PROMPT: Copy out nothing but the line containing "- Parallel simulation support" and the lines that follow it to the end of the entries, exactly as they stand.

MATERIAL SHOWN:
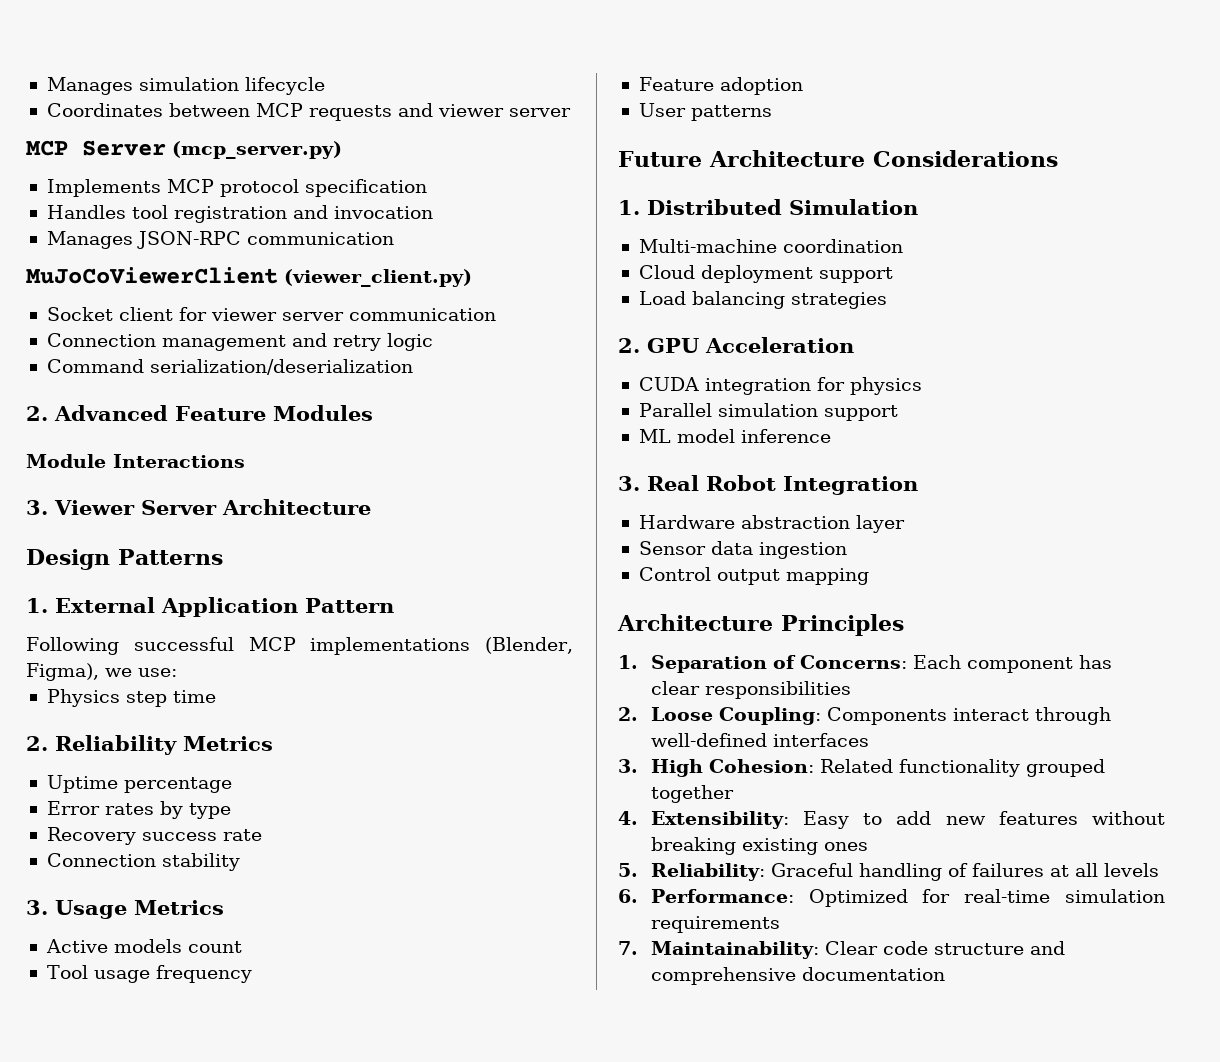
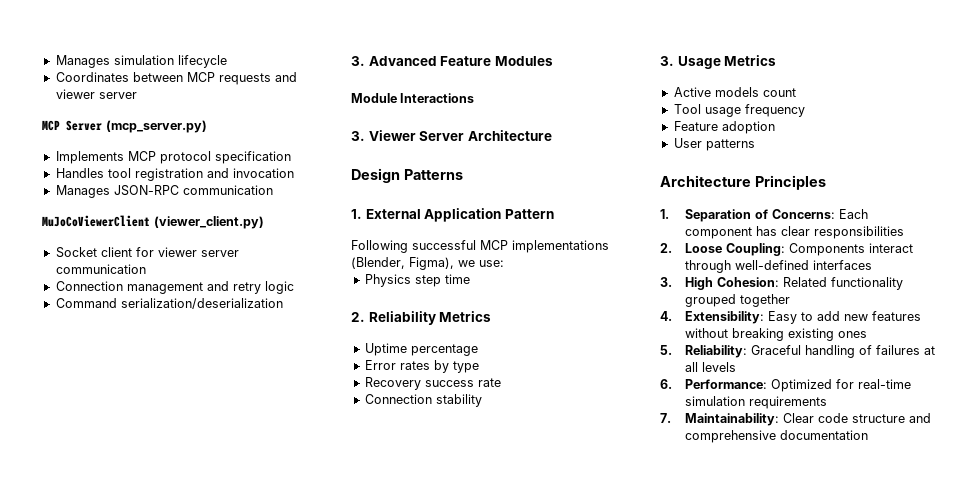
- 2. Advanced Feature Modules
+ 3. Advanced Feature Modules
- Future Architecture Considerations
- 1. Distributed Simulation
- Multi-machine coordination
- Cloud deployment support
- Load balancing strategies
- 2. GPU Acceleration
- CUDA integration for physics
- Parallel simulation support
- ML model inference
- 3. Real Robot Integration
- Hardware abstraction layer
- Sensor data ingestion
- Control output mapping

EXERCISE RESULT:
- Parallel simulation support
- ML model inference
- 3. Real Robot Integration
- Hardware abstraction layer
- Sensor data ingestion
- Control output mapping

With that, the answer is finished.